# mirror polish on SS and Carbon Steel blade



## CNR (Feb 6, 2013)

Hi everyone,
Although i have several good knives (mostly folders), i usually EDC one of my opinels which i like to customise them (working the handle, etching the blade) lately i started to try to polish the blade by sanding it all the way to 3000 grit and then finishing with a polishing cream, the result is nice as long as you don't look at the blade under the light, it's not really close to "mirror", i mean that you can see your face on the blade but under the light there are many many hairlines (propably from sanding) which won't seem to go away, does anybody know if i should insist more with the sandpaper or Polishing cream, am i using the wrong cream or am i missing a whole step here ?


----------



## gollum (Feb 6, 2013)

you are revealing the deep scratches that were always there.
most production knives are ground and prepared using 120 or 180 grit
then a quick satin finish to give it a reasonable finish (visually)
it is quite durable,hides fingerprints and machine/finishing irregularities

proper mirror finish is far more involved
going through at least 5 or 6 grades of grit size to fully remove previous grit marks
correct technique is to cross grain sand each step


also the deeper grit has a tendency to get mushroomed over when going to the next grit 
this is because the finer grades clog quickly and dont cut the steel but rub it over and kind of mashes the surface instead of clean cutting
finally alot of steels are not very good at getting a proper mirror finish,they will look waxy or grey 
this is about the chrome content but also the way it has bonded to the other exotic alloy content and the hardening process

it is very complex metallurgy... 
[h=3]_Metallurgy_ [/h]


----------



## gollum (Feb 6, 2013)

thought I'd add if you are determined 
step 1 would be hand rub with 320 grit until it is fully uniform in appearance 
then cross grain sand it again
then go 600 grit same process
then 800,1200 probably just one way would do
you can go to polishing buff using black polishing compound first then white and final green


----------



## CNR (Feb 7, 2013)

Hey gollum, thank you so much for all this info, i know nothing about metal working so please bear with me for a while :



> the deeper grit has a tendency to get mushroomed over when going to the next grit



I'm not sure i understand what do you mean ?
You mean i must use "fresh" sandpaper every little while in finer grades to keep it working ? 
I used 400, 800, 2000 and 3000 grit, 



> ..then cross grain sand it again...



If you mean sand it on a perpendicular direction to the one i was sanding it before, that's very difficult, blade is narrow, i allready cut a finger and stabbed a thumb trying to  , any other option ?
I even tried an electric drill with polishing head mounted but it's very difficult to align with blade's surface and very easy (as i found out) to "catch" and destroy the edge. 
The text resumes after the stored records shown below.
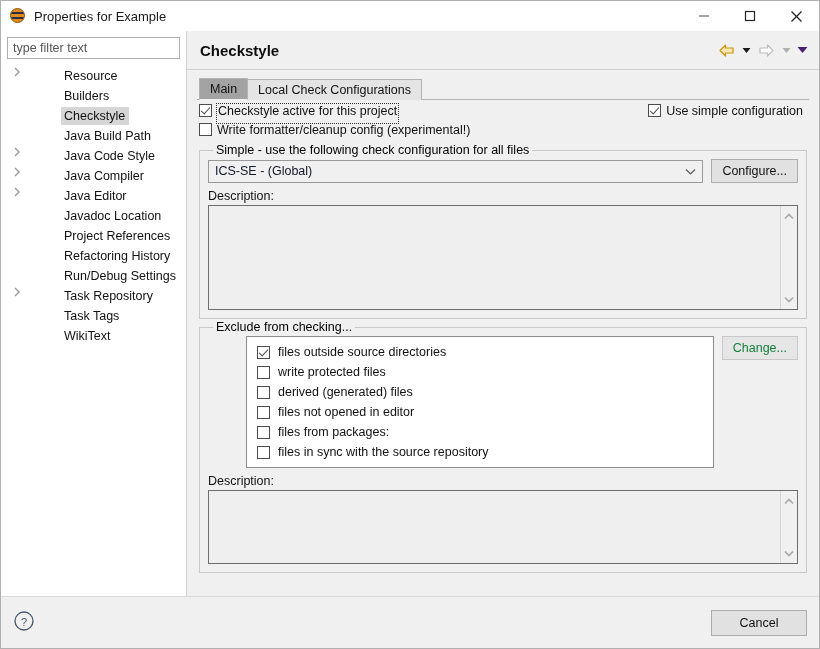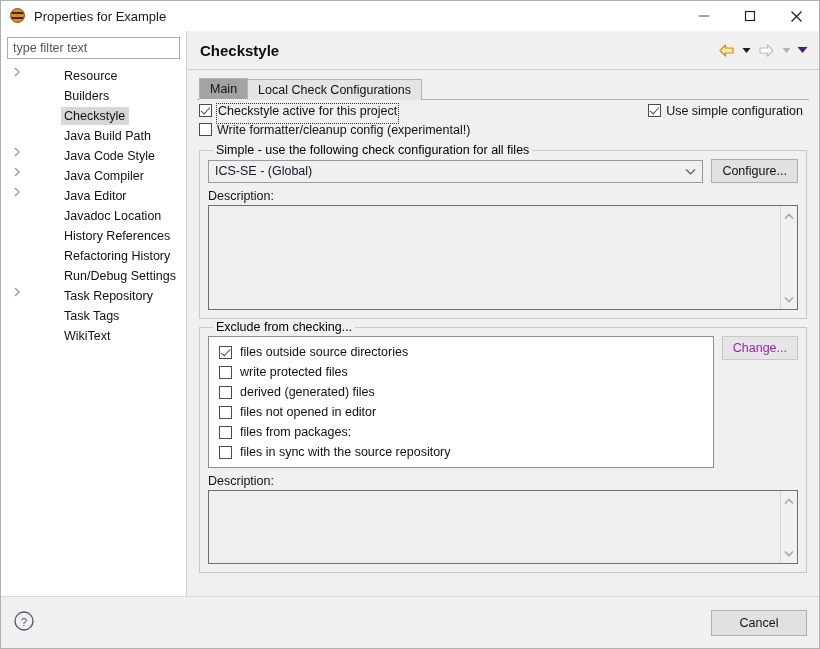--- a/index.html
+++ b/index.html
@@ -539,7 +539,7 @@
 
         <div class="tree-row">
           <span class="tree-arrow"></span>
-          <span class="tree-label">History References</span>
+          <span class="tree-label">Project References</span>
         </div>
 
         <div class="tree-row">

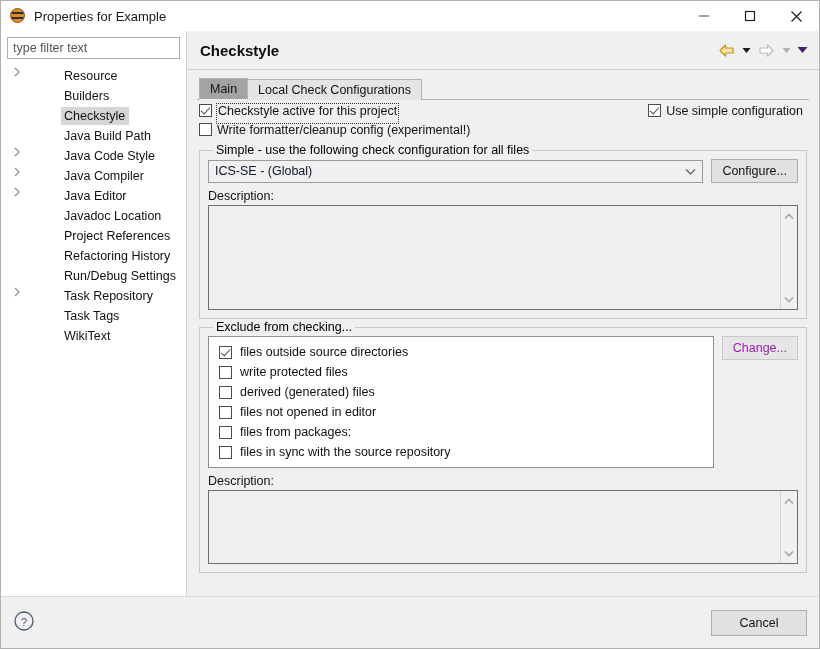--- a/index.html
+++ b/index.html
@@ -414,6 +414,7 @@
     display: flex;
     gap: 8px;
     height: 132px;
+    margin-left: 38px;
   }
 
   

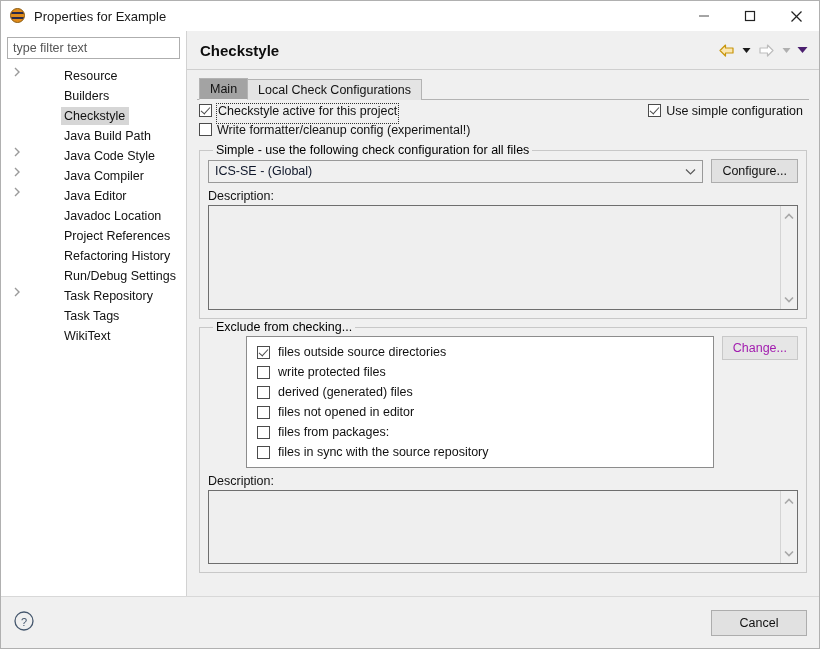--- a/index.html
+++ b/index.html
@@ -345,7 +345,7 @@
     cursor: default;
   }
   .btn.disabled {
-    color: #a21caf;
+    color: #15803d;
     border-color: #c8c8c8;
     background: #e6e6e6;
   }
> black polishing compound first then white and final green



What is that ? What kind of compound ? can you name a brand so to know what to look for ?

Thanks a lot


----------



## gollum (Feb 9, 2013)

fresh sandpaper will feel like its cutting into the surface,thats because it is.
as it loads up with gunk it stops cutting and doesn't make for good surface removal

I also would not perform any of these actions with a sharp blade due to the risk of slicing yourself

you could gently run a 600 grit lightly on the edge if you really want to continue
...sharpening the blade is your final task


try using a solid block of rubber or brass and wrap the sandpaper around it (once) and rub the block on the blade,support the blade on a piece of wood or hard rubber,
use water or metho to lube/wash while working



jewellers rouge is a commonly found buffing compound
if you search jewellers or knife supplies they will list it along with the colour and grade you want

usually black is coarse and green is finest( also pink and white depending on brand)
these are best used on a proper polishing mop (cotton or flannel)
it is also a potentially dangerous action,be sure you are familiar with polishing practices.
lead the work into the mop using sweeping motions etc
keep it cool and don't load up your work etc

if you have no idea what I'm referring to try looking at some tutorials on the blade forums or you tube

I guess overall you are looking at a lot of work to get the result you want
usually blade steel is worked to a nice fine grade and then hardened ,leaving minimal work to finish

hope this helps


----------



## CNR (Feb 10, 2013)

Thank you so much gollum :thanks:


----------



## gollum (Feb 11, 2013)

CNR said:


> Thank you so much gollum :thanks:



most welcome sir


----------



## lintonindy (Feb 11, 2013)

Excellent thread and excellent information Gollum! I learned a lot from this as well. I also use a buffing wheel with black then brown then white compound but was unaware of the green compound. I will have to pick some up for my buffing jobs. Thanks again guys!


----------



## gollum (Feb 11, 2013)

lintonindy said:


> Excellent thread and excellent information Gollum! I learned a lot from this as well. I also use a buffing wheel with black then brown then white compound but was unaware of the green compound. I will have to pick some up for my buffing jobs. Thanks again guys!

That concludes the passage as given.